Trauma is common and injury to the globe of the eye may cause the scleritis to appear anywhere along the exposed sclera. In cases of autoimmune diseases, rheumatoid arthritis, Systemic Lupus Erythematosus and Wegener’s Granulomatosis are implicated. Pain in the affected eye is the hallmark symptom of scleritis.
It is believed that the damage is caused by a hypersensitivity reaction of circulating immune antigen-antibody complex to the scleral tissue (Type II hypersensitivity) and subsequent granuloma formation in the scleral body (Type IV sensitivity). The anterior or posterior chamber of the eye can be affected in scleritis.
If the anterior portion of the sclera is affected, it may be necrotizing (forming dead tissues) with inflammation or without inflammation. The most common clinical forms seen at the outpatient department are diffuse and nodular scleritis. This is an ominous form of the disease which may herald oncoming blindness. The posterior form manifests as flattening of the posterior aspect of the globe as well as retro bulbar (back of the eyeball) edema.
Eventually, as the inflammation continues and damage goes unabated, the affected eye is painful and the vision is gradually lost as the cells responsible for processing light are affected.

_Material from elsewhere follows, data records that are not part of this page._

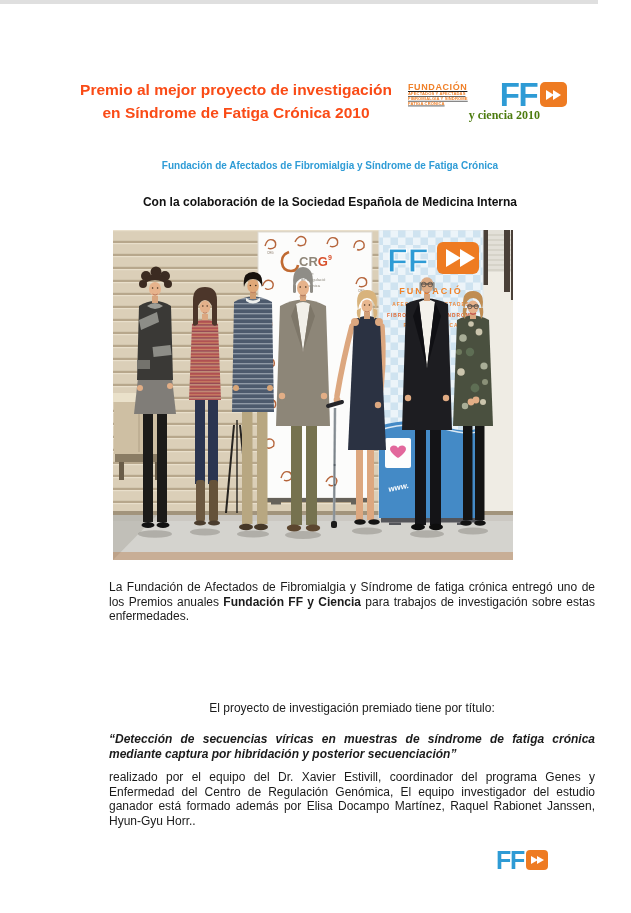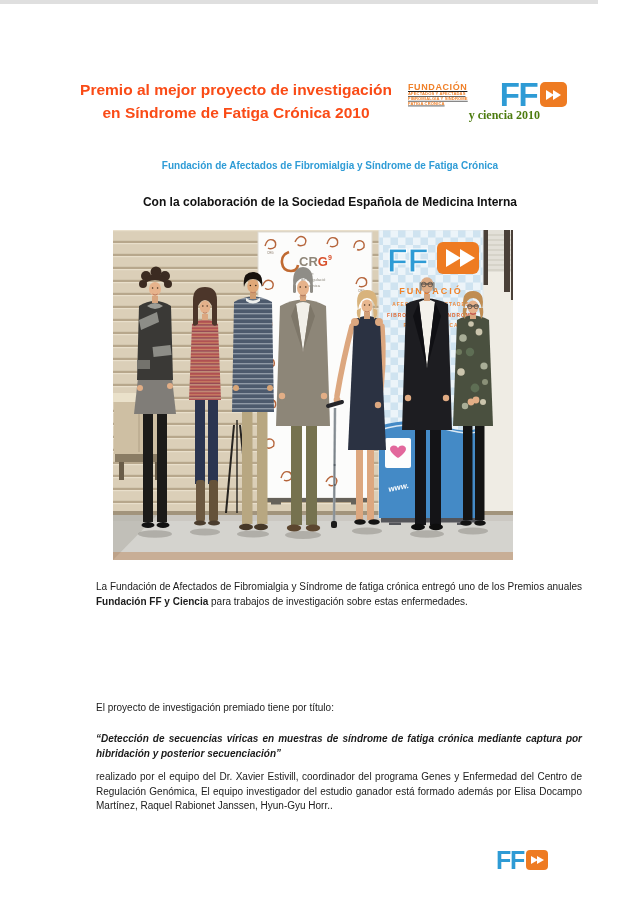--- a/index.html
+++ b/index.html
@@ -28,23 +28,23 @@
   .heading{position:absolute;left:72px;top:160px;width:516px;text-align:center;
            font-weight:bold;font-size:10px;color:#2f9cd6;}
   .collab{position:absolute;left:72px;top:196px;width:516px;text-align:center;
           font-weight:bold;font-size:12px;line-height:13.5px;color:#111;}
 
   
   .photo{position:absolute;left:113px;top:230px;width:400px;height:330px;}
   .photo svg{display:block;}
 
   
-  .para{position:absolute;left:96px;width:486px;font-size:10px;line-height:14.5px;
+  .para{position:absolute;left:109px;width:486px;font-size:12px;line-height:14.5px;
         text-align:justify;margin:0;}
-  .p1{top:580px;} .p2{top:633px;} .p3{top:701px;text-align:left;}
+  .p1{top:580px;} .p2{top:633px;} .p3{top:701px;text-align:center;}
   .quote{top:732px;font-weight:bold;font-style:italic;}
   .p4{top:770px;}
 
   
   .footer-logo{position:absolute;left:496px;top:850px;display:flex;align-items:center;}
   .ff-small{font-size:25px;line-height:20px;letter-spacing:-1.2px;}
   .ff-play-small{width:22px;height:20px;border-radius:4px;margin-left:2px;}
   .ff-play-small .tri{border-width:4.5px 0 4.5px 7px;}
 </style>
 </head>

Rapid diagnosis and immediate treatment of the underlying cause are required to save the eye.
Signs & Symptoms
The following pain descriptions are characteristic of scleritis: The patient needs to seek immediate medical attention if ever they have these signs and symptoms so that prompt treatment may begin to prevent catastrophic vision loss.
- Severe, penetrating pain that radiates to the forehead, brow, jaw, or sinuses
- Awakens the patient during the night
- Exacerbated by touch; extremely tender
- Only temporarily relieved by analgesics
- Red, inflamed or violaceous discoloration of the eye
Treatment & Management
The treatment of scleritis almost always requires systemic therapy. Immunosuppressant or corticosteroids can be used to manage the inflammation while a concurrent antibacterial therapy may be initiated in cases where there is an underlying bacterial infection.
Patients with an associated disease, such as rosacea, gout, atopy, or infection, need disease-specific treatment.
Systemic therapy complements aggressive topical corticosteroid therapy, generally with difluprednate, prednisolone or loteprednol etabonate, thereby reducing the dose requirements for both topical and oral modalities.
This combination therapy mitigates, to some extent, the inherent risks of oral steroids, including hypertension and diabetes, among many others; the risks of GI and renal morbidity caused by oral nonsteroidal anti-inflammatory drugs (NSAIDs); and the risks of elevated IOP and cataractogenesis due to topical steroids.
Diffuse Scleritis or Nodular Scleritis
The initial therapy consists of an NSAID; in case of therapeutic failure, 2 additional successive different NSAIDs should be tried following the first drug. In high-risk patients, consideration is appropriate for gastrointestinal protection with misoprostol or omeprazole.
If NSAIDs are not effective or have untoward complications, oral corticosteroids can be substituted. Remission may be maintained with continued NSAIDs.
Scleritis is a medical emergency that warrants immediate medical attention. More often than not the disease is brought about by an underlying autoimmune reaction that has gone awry.
Steps have to be taken to ensure that the underlying inflammation is resolved and so that proper treatment may begin. If given early treatment the scleritis can resolve without any lasting effects as long as proper management is given through the course of the disease.